Kart racing has been a sub-genre that is either amazing or simply weird. There seems to be no middle ground. Ever since Nintendo released Super Mario Kart on the Super Nintendo they have left the competition, and imitators, eating their dust. 20+ years later and that is still true as very few kart racing titles can match the fun and excitement, and possibly friendship ending action, of Super Mario Kart. Sure, Crash Team Racing on the original PlayStation is one such title that holds the water mark quite high. The problem with this though is for every CTR we have a dozen or more M&M’s Racing (Nintendo Wii, 2007). Unfortunately, depending on how you look at it, this article is about five WTF kart racers, not the good kind either.
First up is Chuck E. Cheese’s Racing World (Android, 2018). First of all, this one has a serious problem that hindered the original Need for Speed (3DO, 1994)- a lack of speed. It also has traits from Namco’s Wipeout (PlayStation, 1995). Namely, when you barely touch the sides of the track you end up almost ping pong balled in your sad attempt to regain control.
The basics of kart racing are here. Cute characters, tracks with jumps and twists, and powerups spread throughout. If you attempt Chuck E. Cheese’s Racing World just know beforehand there are serious problems with this rat race.
Campbell Soup Company are not the first name you think of when kart racing comes to mind, believe me, I know. That is why it was such a weird feeling to see Goldfish Go-Karts in the Google Play Store when researching this article. I am sorry, that is partially a lie. I saw Chuck E. Cheese’s Racing World and then Goldfish Go-Karts was recommended on the right side of the screen. That made me realize I need to write an article about these weird kart games.

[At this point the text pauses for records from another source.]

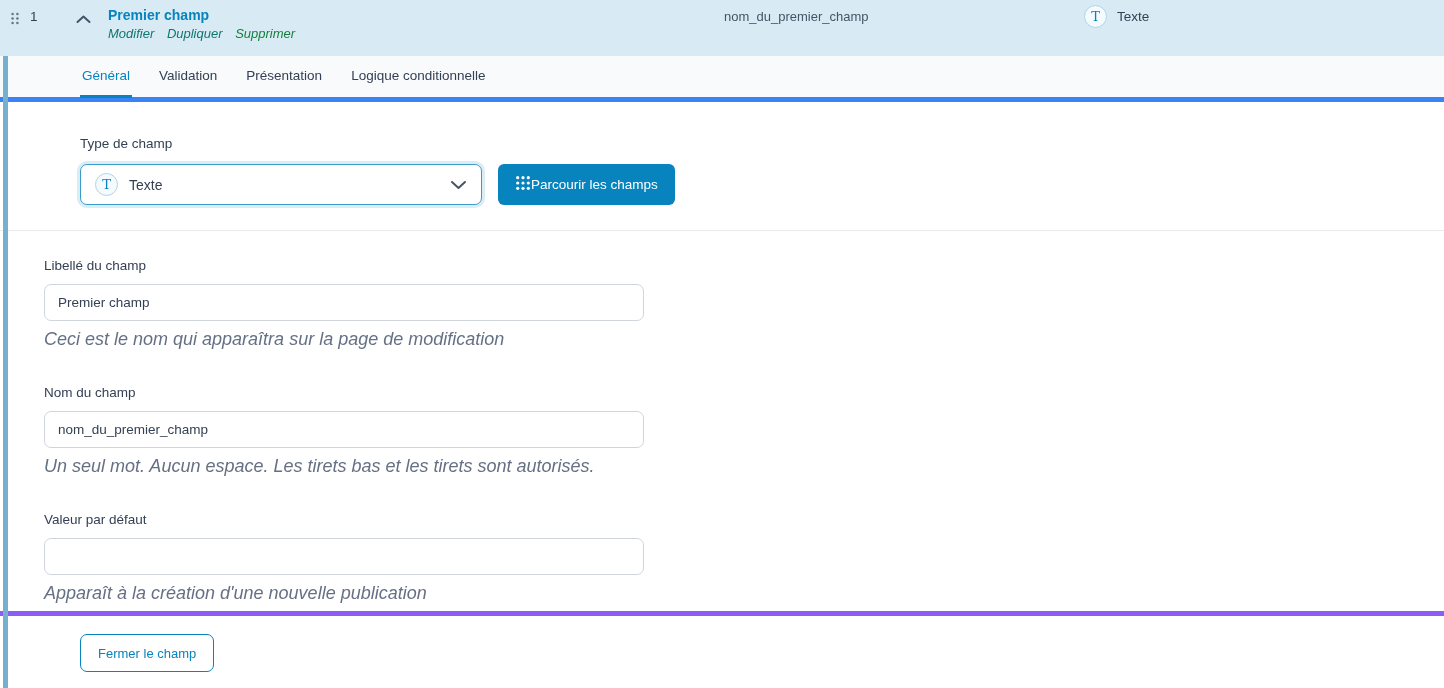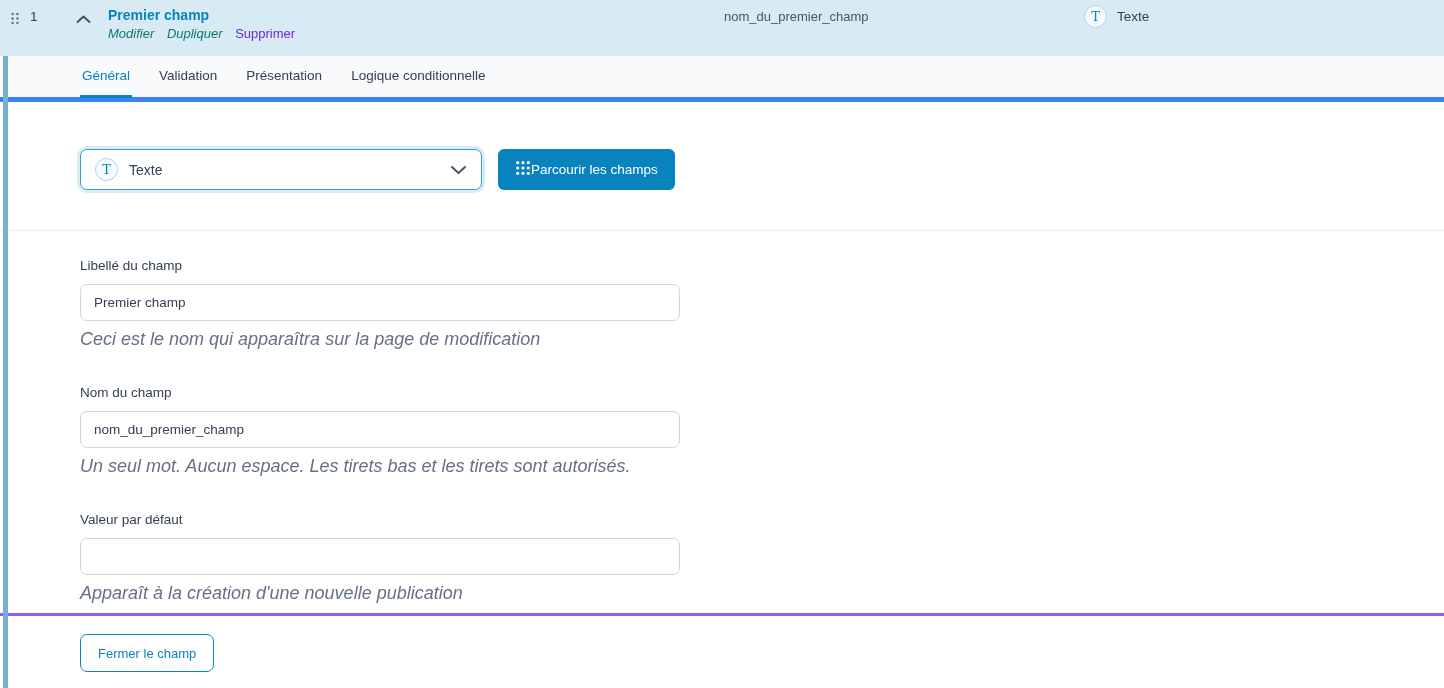"Supprimer" .action-delete { color: #6d28d9 -> #15803d; font-style: none -> italic }
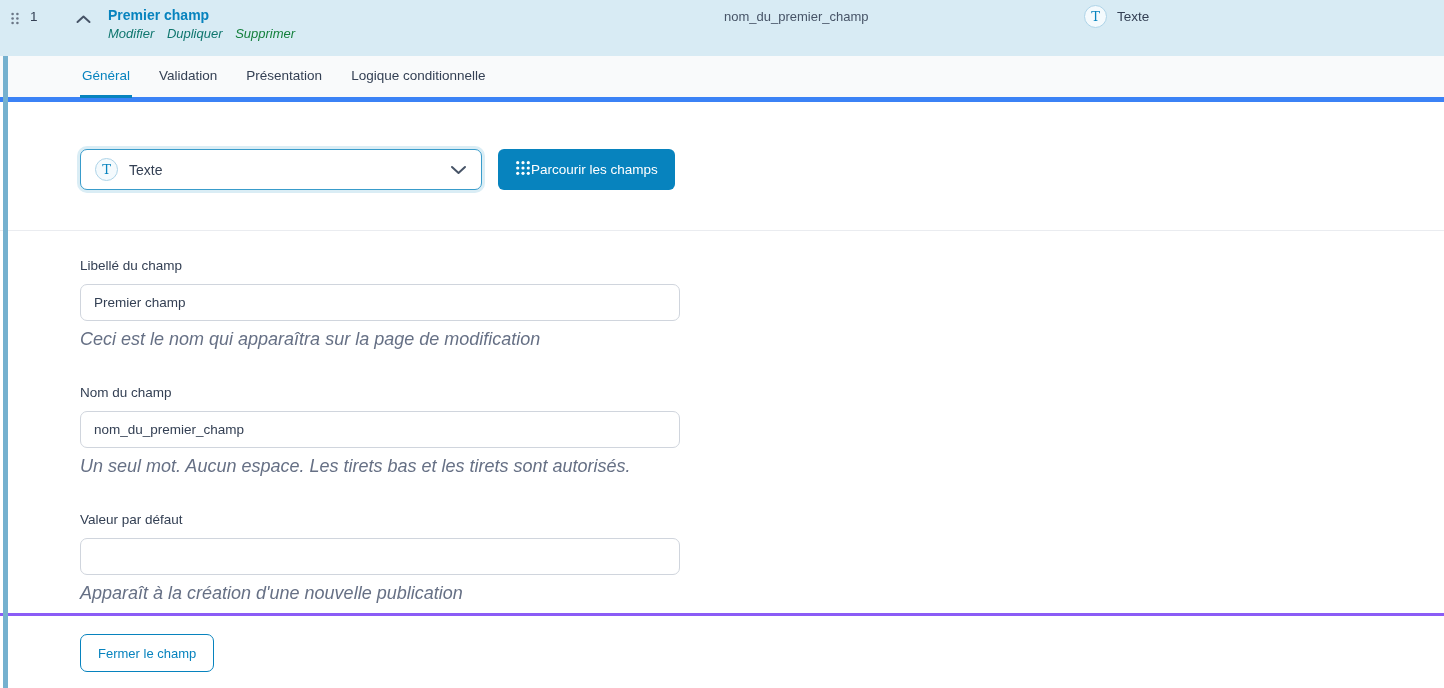"Type de champ" div.setting-label { html: none -> <div>Type de champ</div> }
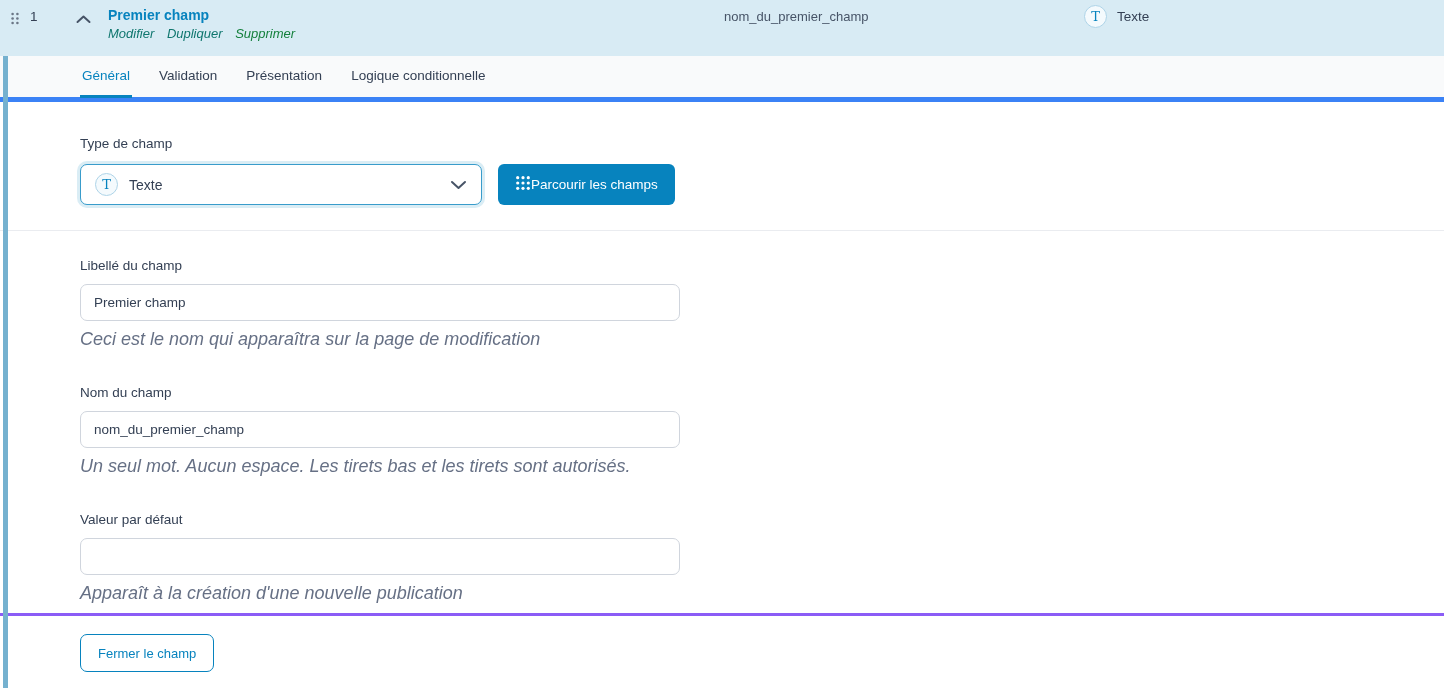"Libellé du champ" .section-main { border-bottom: 3px solid #8b5cf6 -> 5px solid #8b5cf6; padding: 27px 0 0 80px -> 27px 0 0 44px }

Goldfish Go-Karts is not exactly the typical kart racer. No, this is more of a slot car racing game. You are limited to one of two lanes on the track and have control over your throttle as the game auto steers you around. While more control is given than Mega Race (3DO, 1994) it doesn’t feel like it.
I do want to bring to your attention that according to Google Play, Goldfish Go-Karts does not feature In App Purchases or advertising (other than the fact that the whole game is based on Campbell Soup Company’s product). There is also a track building option.
Goldfish Go-Karts may be a great introductory title for younger racers.
I am bundling the two Garfield kart racing games together because they are the same game. One is free, ad supported, and the other is $1.99 to buy (no ads). Both offer In App Purchases though.
The one thing this entry has on the first two is speed is very much present here. The WTF factor is all based on the license itself. Who has read the Garfield comics or watched the cartoon and thought - man, this lazy cat, I bet he is would rock as a kart racer.
This next entry is another one that is mostly on this list because of the license. Care Bears: Care Karts is not your typical kart racer. There are kart racing elements but the focus here is the Care Bears themselves. You can create a custom “care kart” and work to get back the Care Bears stuff that was stolen.
The races are viewed from the side, rather than from behind the racer. This gives Care Bears: Care Karts more of an endless runner feel than kart racing. That is cool, it is a nice change of pace and will be of interest to parents wanting to give their younger gamers a safe game to enjoy.
Finally we have Safari Kart. This one doesn’t come with a National Geographic license or anything. In fact, it is the only game on this list that is not tied to a product or service.
Safari Kart features animals such as penguins, elephants, panda’s, etc driving karts around some rather detailed levels. I am reminded, quite fondly, of Sonic R (Saturn, 1997). That is a high honor to bestow. I mean, come on, some of these levels are far more detailed than anything else on this list to the point that it is almost criminal. Safari Kart is impressive for many reasons. Don't worry, the winner doesn't eat the losers.